O saldo para o PSOL e para o Guilherme Boulos é altamente positivo. Ele não teve vitória eleitoral, mas teve vitória política. Incontestável. O PSOL, antes, era o partido dos 2% nas eleições majoritárias. Dessa vez, ele chegou a 40% no maior colégio eleitoral do país, conquistou a prefeitura em Belém, disputou em outras cidades, fez uma bancada de vereadores importante, quando quase não tinha. Significou um crescimento concreto do ponto eleitoral e político. Vamos ver o que vai acontecer com o Bruno Covas (PSDB). Ele se elegeu agora em uma situação muito parecida com o [Gilberto] Kassab (PSD), que era vice do [José] Serra (PSDB). Fez, depois, um segundo mandato que não esteve à altura do primeiro, tanto que foi reprovado.
Como juntar forças para promover o desenvolvimento regional tendo os prefeitos das duas maiores cidades do ABC, Santo André (Paulo Serra) e São Bernardo do Campo (Orlando Morando), administradas por outro partido, o PSDB?
O desenvolvimento regional vai unir os sete prefeitos, não tenho dúvida disso. Vamos ter o mesmo objetivo. Teremos outra postura, por exemplo, como teve com a [saída da] Ford. A região crescendo, todas as cidades se beneficiam. Agora, vivemos a ameaça de a Volkswagen ir embora para uma cidade do Paraná. Imagine o desastre que seria. Vamos ter que ter atitudes efetivas e simbólicas, como no caso das grandes montadoras, e reforçar cadeias produtivas como a do plástico, cosmético, metal mecânico, eletroeletrônico, tecnologia, embalagem, alimentação... Naturalmente, está acontecendo uma desconcentração industrial. A tendência é que as indústrias migrem para o interior de São Paulo, que está ficando cada vez mais pujante, ou para outros estados. Mas aqui nós temos mão de obra especializada, proximidade do porto. Temos que tirar as vantagens vocacionais e históricas do ABC para não deixar o mercado resolver. Se o mercado resolve, vai resolver contra nós. Temos que estar juntos para que a região cresça e todo mundo possa se beneficiar. Vai ter diferença daqui a dois anos, quando eu vou apoiar alguém para presidente, do PT ou da esquerda, e o Orlando Morando, provavelmente, vai apoiar o João Doria (PSDB). Sou muito entusiasta do trabalho que o consórcio [Intermunicipal Grande ABC] pode e vai fazer. Vai prevalecer uma posição muito mais madura de união de forças, muito mais do que disputas que vão acontecer daqui a dois anos. Combate às enchentes, questão da saúde, transporte metropolitano, nós temos que estar juntos. Vamos botar pressão em cima do Orlando Morando ou do Paulo Serra, que são ligados ao governador. O governador, se tem pretensões a ser presidente, que ele resolva. Vamos extrair disso benefícios para a população, como melhorar o transporte, fazer com que o corredor da Metra [ABD] se transforme em BRT, outras ligações de metrô para o ABC, possibilidade de bilhete único integrado com a EMTU, Metrô e CPTM. São coisas que nos unem.
Qual a marca que pretende deixar na prefeitura?

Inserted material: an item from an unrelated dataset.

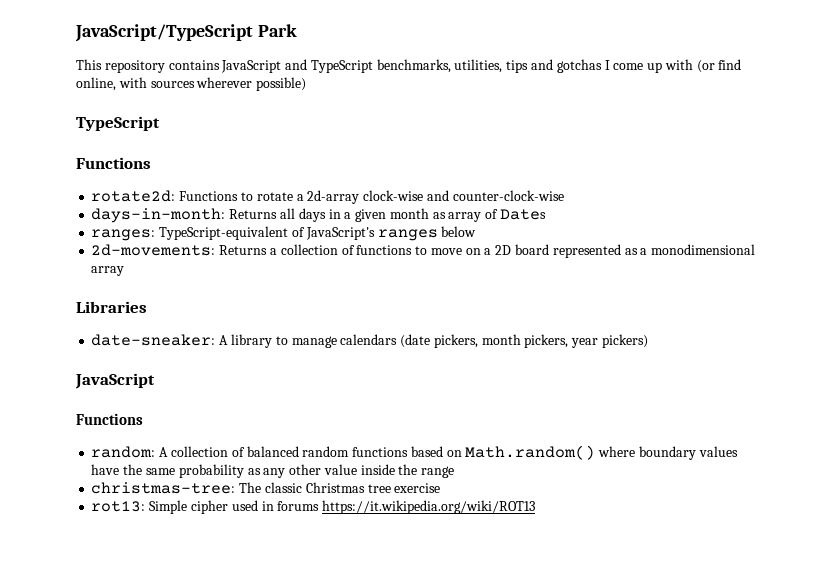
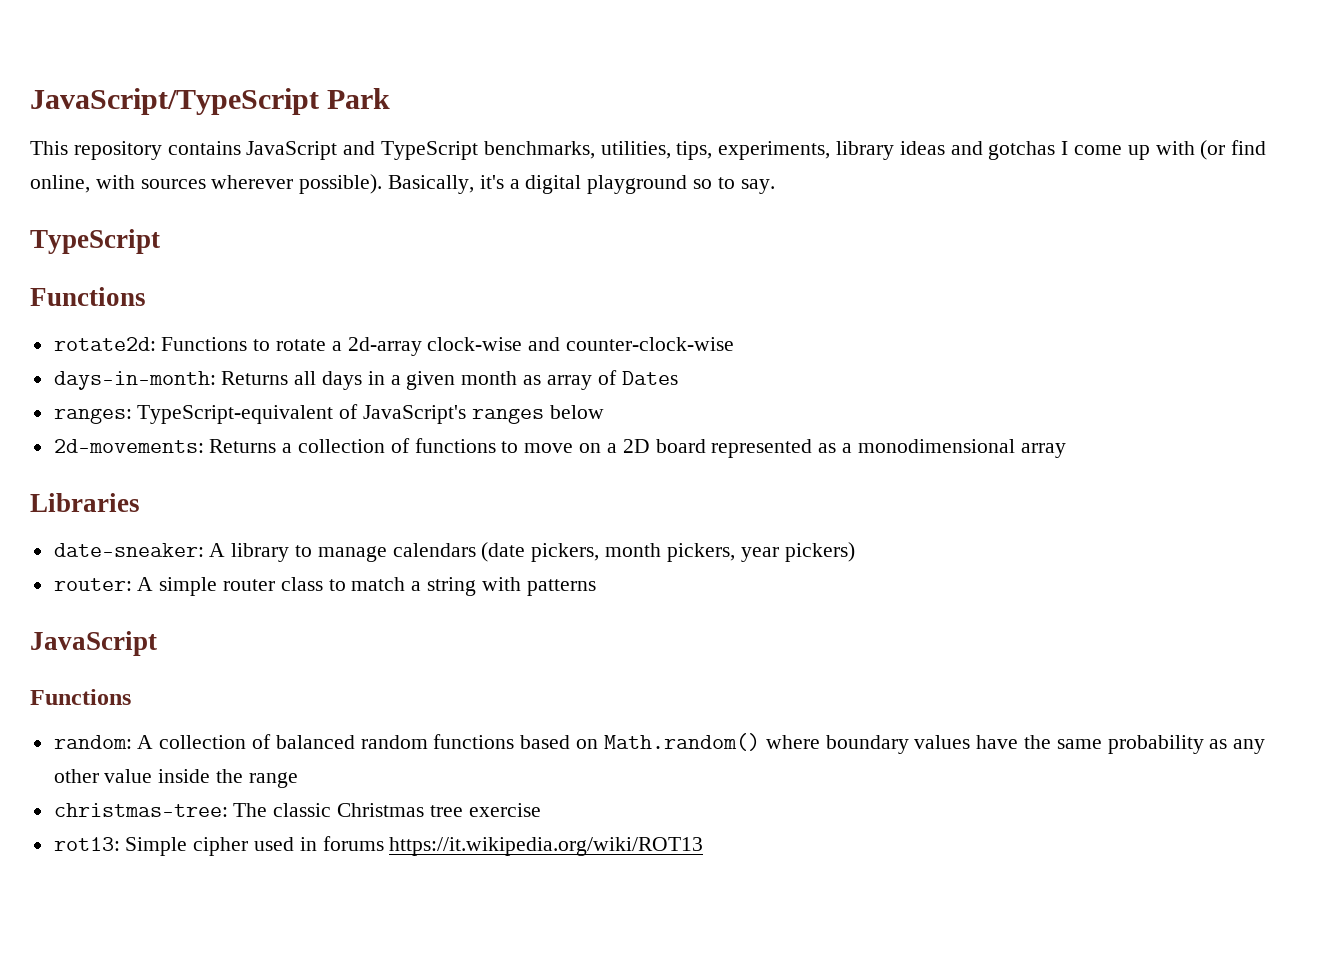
- This repository contains JavaScript and TypeScript benchmarks, utilities, tips and gotchas I come up with (or find online, with sources wherever possible)
+ This repository contains JavaScript and TypeScript benchmarks, utilities, tips, experiments, library ideas and gotchas I come up with (or find online, with sources wherever possible). Basically, it's a digital playground so to say.
+ router: A simple router class to match a string with patterns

Quero, se Deus quiser, depois desses quatro anos, que Diadema tenha um serviço de saúde que possa ser referência para o SUS e até nacional. Fazer uma atenção básica resolutiva, com tecnologia ajudando a população, o Quarteirão da Saúde voltando a funcionar, um atendimento hospitalar adequado para o adulto e para a criança. Nas três vezes que fui prefeito, a prioridade foi a saúde e será novamente. Temos também segurança e geração de emprego. Vamos buscar ter muita criatividade. Tendo ou não a manutenção do auxílio emergencial, a questão da geração de emprego é uma prioridade, buscando indústria, pequeno empreendedor.